We’ve all heard the saying ‘If you fail to plan, you are planning to fail’ (usually attributed to Benjamin Franklin).

Well, there’s a good reason it’s become a bit of a cliché – because it’s true.

And if that’s the case, then surely it must also be true that preparation equals success. Here are a few of our tried-and-tested tips to help you in planning for success.

Plan to plan

Planning is so important that you should always build time into your schedule for it. Just putting aside 10 minutes at the end of every day or week to go over your to-do list will help you keep on top of everything. Cross off things you’ve already done. Rejig the order of tasks if priorities have changed and add on any extra work.

Lists

We see the hands of people sat around a table, with four cups of coffee. One person is holding a clipboard displaying a pie chart and bar graph, and another person points to it with a pen.Lists really are a planner’s best friend. There are plenty of different ways of working with lists and you need to find the way that suits you best. You might prefer the old-fashioned pen-and-paper method, in which case, invest in a decent notebook that you can easily rip pages out of once you’ve completed them. Or, if you’re more technically minded, there are lots of different apps out there, such as Todoist or Trello, that can help. At Sorted Communications we use monday.com, a cloud based platform, to organise our team’s workload and keep everyone up to date, but individually we’re still big fans of a simple hand-written list and the satisfaction of physically crossing things off.

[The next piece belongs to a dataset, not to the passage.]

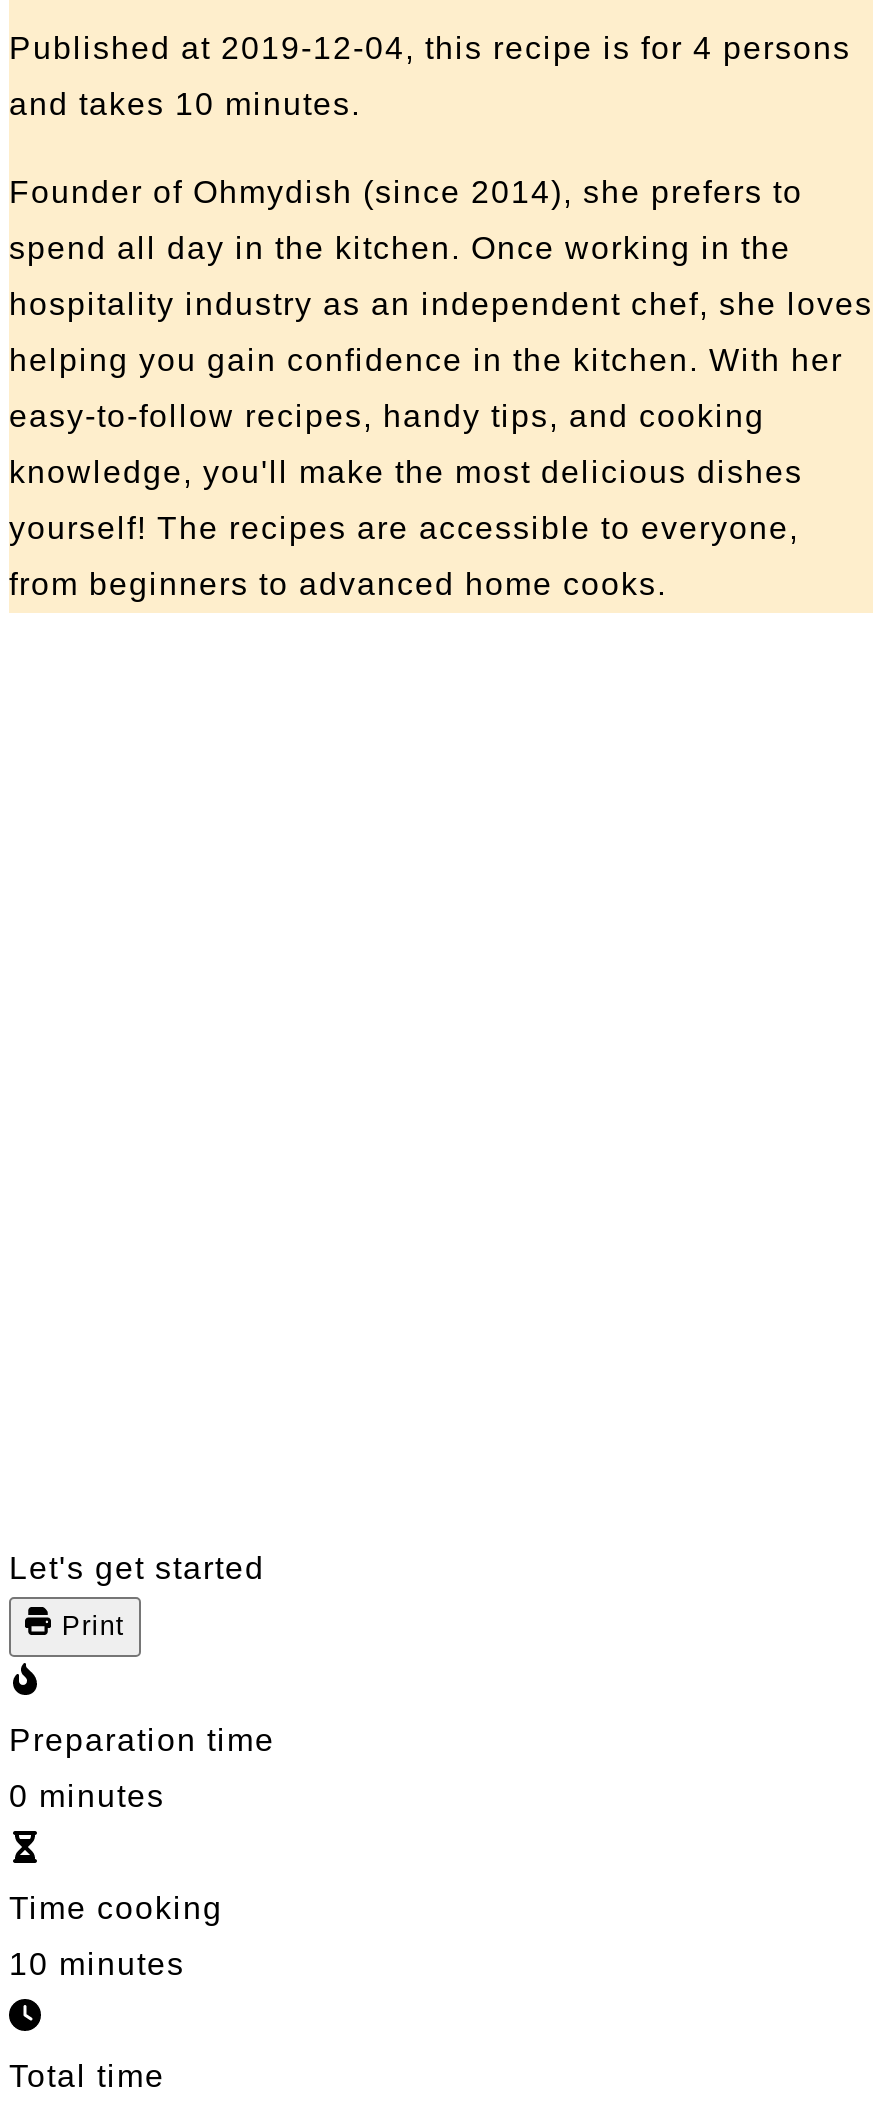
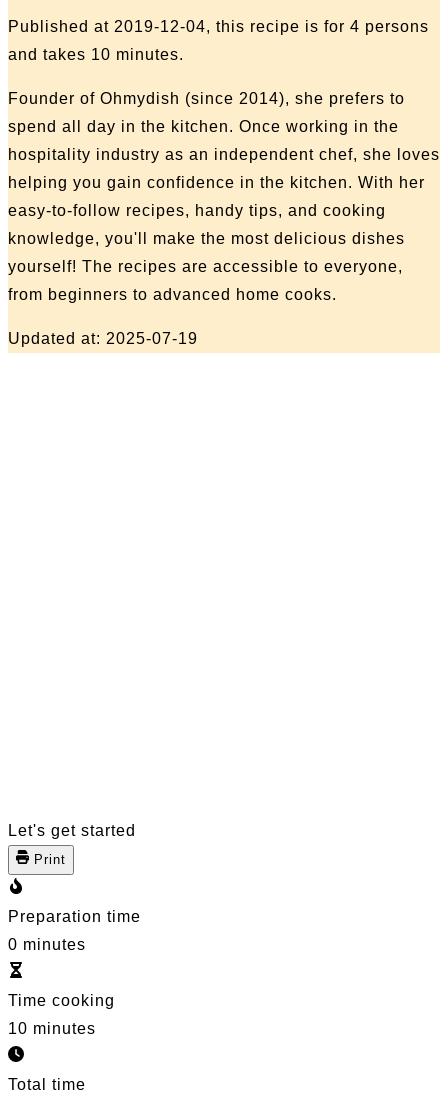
none -> [8,330,198,347] Updated at: 2025-07-19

It can be useful to separate your tasks into lists according to categories such as:

  • Time – daily, weekly and monthly
  • Priority – urgent and non-urgent; essential and non-essential
  • Length – short tasks that you can get out of the way quickly versus those that are more time-consuming
  • Client or project – spend one day, half day or two-hour block on one client or project, with the next block of time dedicated to another client or project.

It’s also important to fill your lists with small, doable tasks to stop yourself from feeling overwhelmed. For example, if you have a brochure to produce, don’t just write ‘produce brochure’, as that’s a project, not a task. Instead, break that down into tasks such as ‘research brochure content’, ‘write introduction’, ‘choose images’, and ‘proofread’.

Flexibility

Finally, planning for success is all well and good but it’s wise to heed the advice of Robert Burns, who said ‘The best laid schemes o’ mice an’ men gang aft a-gley’. In other words, no matter how carefully you make plans, things can still go wrong. That’s why it’s important to build in flexibility. Don’t plan every minute of your day – make sure you allow some cushion time between tasks for things to overrun or change. And if by some chance things do all go to plan, you can use that time to grab a coffee break!

That said, if you’d like to be able to tick things off a little more quickly and could use some extra capacity now and then to edit a newsletter, write a blog post or article, proofread a report, format a presentation, update your website or manage a publication, contact us today.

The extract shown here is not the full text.